Our constructed selves are mostly held together by a desire to assert identities intended to cast a shadow.  We want to be a presence; someone who is more cause than effect.

With its nearly infinite varieties, communication is usually about nuance.  Few challenges or strategies are foolproof or easily applied.   Even ‘best practices’ are usually contingent.  But this is not true if we seek an answer to at least one straightforward question.  When the query is ‘what is the most common deficiency most people show in their interactions with others?’ a firm response can given in two words: effective listening.  This is mostly because the mantra of our age is to first take care of ourselves.
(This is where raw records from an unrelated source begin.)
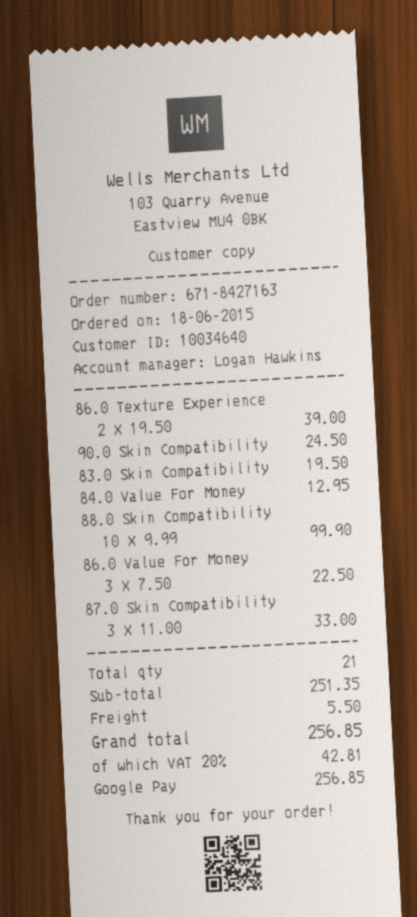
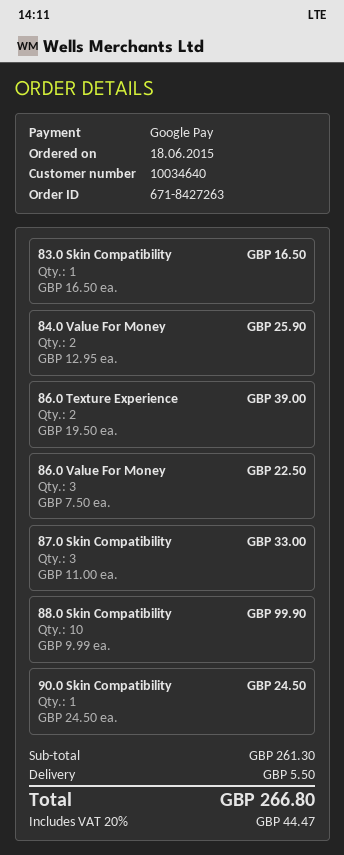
order number: 671-8427163 -> 671-8427263
83.0 Skin Compatibility: 1 x 19.50 = 19.50 -> 1 x 16.50 = 16.50
84.0 Value For Money: 1 x 12.95 = 12.95 -> 2 x 12.95 = 25.90
subtotal: 251.35 -> 261.30
tax: 20% = 42.81 -> 20% = 44.47
total: 256.85 -> 266.80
This may usually be good for our overall mental health, but it can be no surprise that our interactions reveal a common desire to bring most conversations back to ourselves.
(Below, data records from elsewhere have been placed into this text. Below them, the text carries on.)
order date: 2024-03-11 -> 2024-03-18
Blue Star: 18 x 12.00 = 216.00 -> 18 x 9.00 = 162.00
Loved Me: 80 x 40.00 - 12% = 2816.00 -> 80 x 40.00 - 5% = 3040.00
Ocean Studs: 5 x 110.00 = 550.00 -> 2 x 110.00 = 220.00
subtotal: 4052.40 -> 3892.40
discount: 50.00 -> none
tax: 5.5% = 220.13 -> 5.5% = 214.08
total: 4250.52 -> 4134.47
This is an age where celebrity demands our attention; we routinely honor people who make their mark through whatever forms of validation we admire.  Our media is populated with these figures. And as more and more research is confirming, social media often function the same way, offering constructed displays of enviable lives. It follows that our own efforts at self-repair are motivated by the desire to offer versions of ourselves that will cast a shadow.  We want to be presence; someone who is more cause than effect; the one who is the source of attention rather than the one who attends.
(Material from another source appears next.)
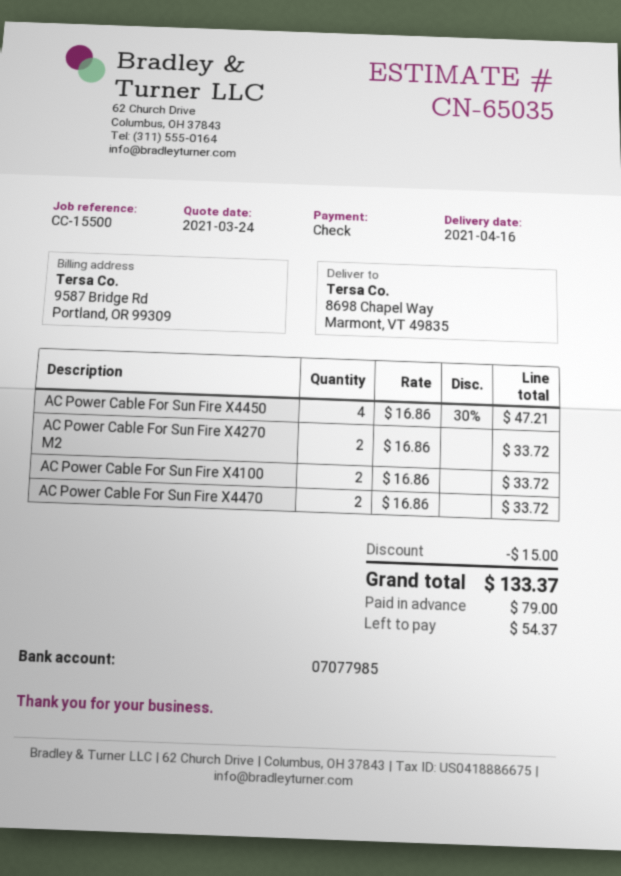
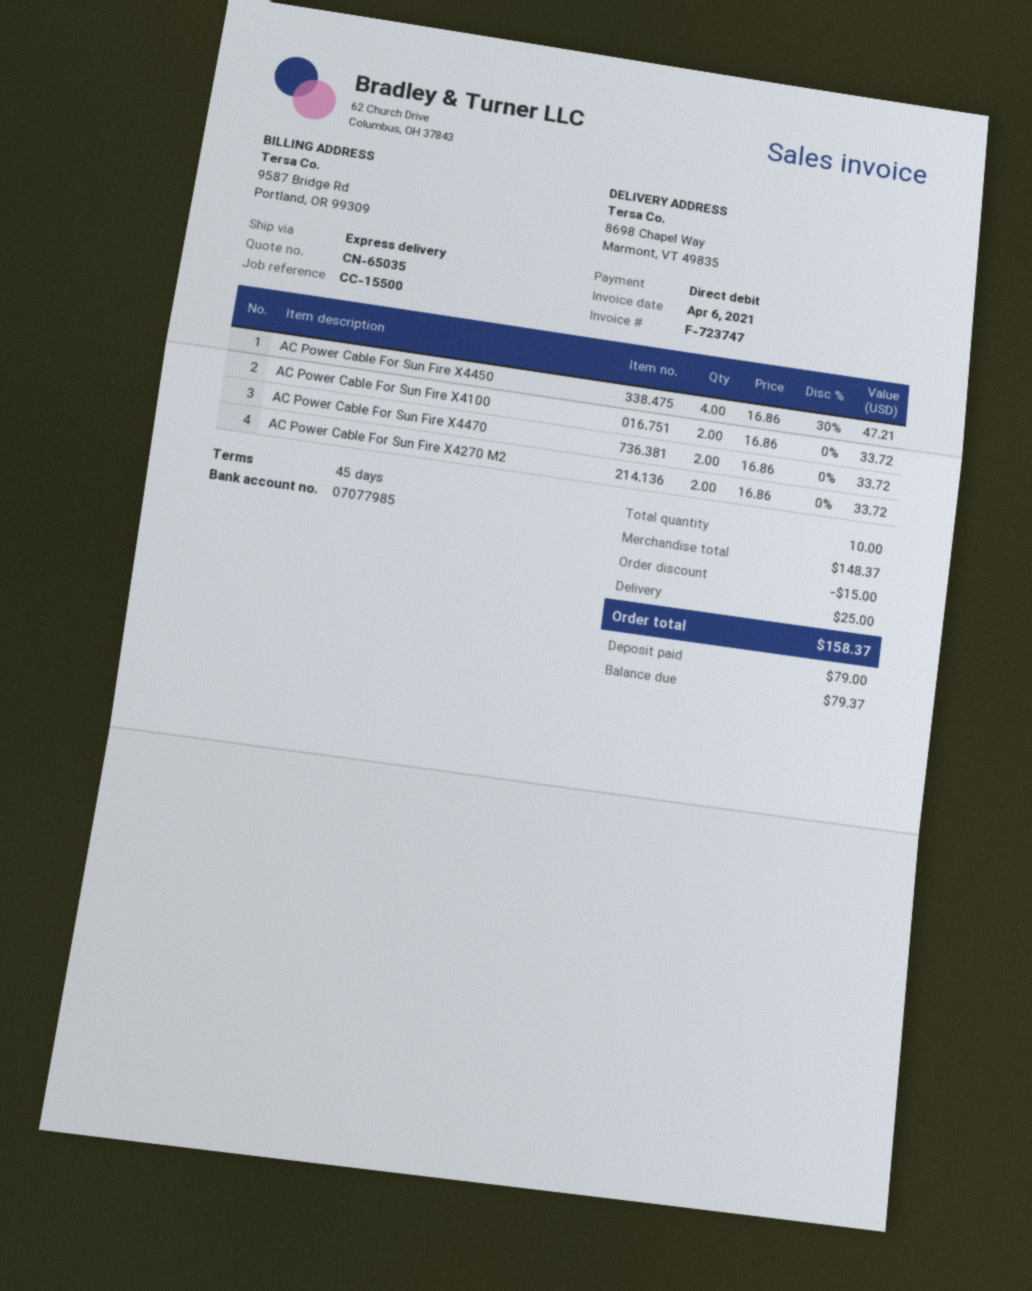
payment method: cheque -> direct debit
shipping: none -> 25.00
total: 133.37 -> 158.37
balance: 54.37 -> 79.37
Cameras were once used to capture the images of others.  Now they are often turned around to create ‘selfies’ that we can pass along the digital food chain.

And so communication between equals can easily devolve into exchanges that can best be understood as ‘taking turns.’  The preoccupation of self that defines our age plays out in the simple desire to be at the center of typical exchange, preferencing our judgments and conclusions over interest in giving others space to lay out what are often extended narratives.

The impulse to be heard rather than to hear is unevenly spread across the culture.  It seems strongest in adults, which is perhaps why so many young adults are impatient with offers of advice from older family members. The circles of influence for the young are smaller and tighter, leaving less of an appetite for giving time to parents who are ready to assert their authority and credibility.  We’ve even turned this pattern into a Hollywood trope: films about the lives of teens rarely allow parents or teachers to be the pivotal influencers they hope to be. Think of Greta Gerwig’s recent film Ladybird (2017).  Mom and daughter are mostly on different planets. Screenplays like Ladybird typically write older figures as foils more than resources.

It’s not that we don’t listen to anyone anymore.  Functionally, most of us spend large parts of every day in front of a screen that is asking for attention to spoken or written messages.  But this is ‘listening’ at its lowest gradient.  Peripheral attention to a figure in a video is qualitatively a long way from the more active listening that is often needed to produce a conversation that can be enlightening or even transformative.  Our excessive attention to packaged media requires only a passive kind of reception, setting us up to be frail listeners when circumstances demand so much more.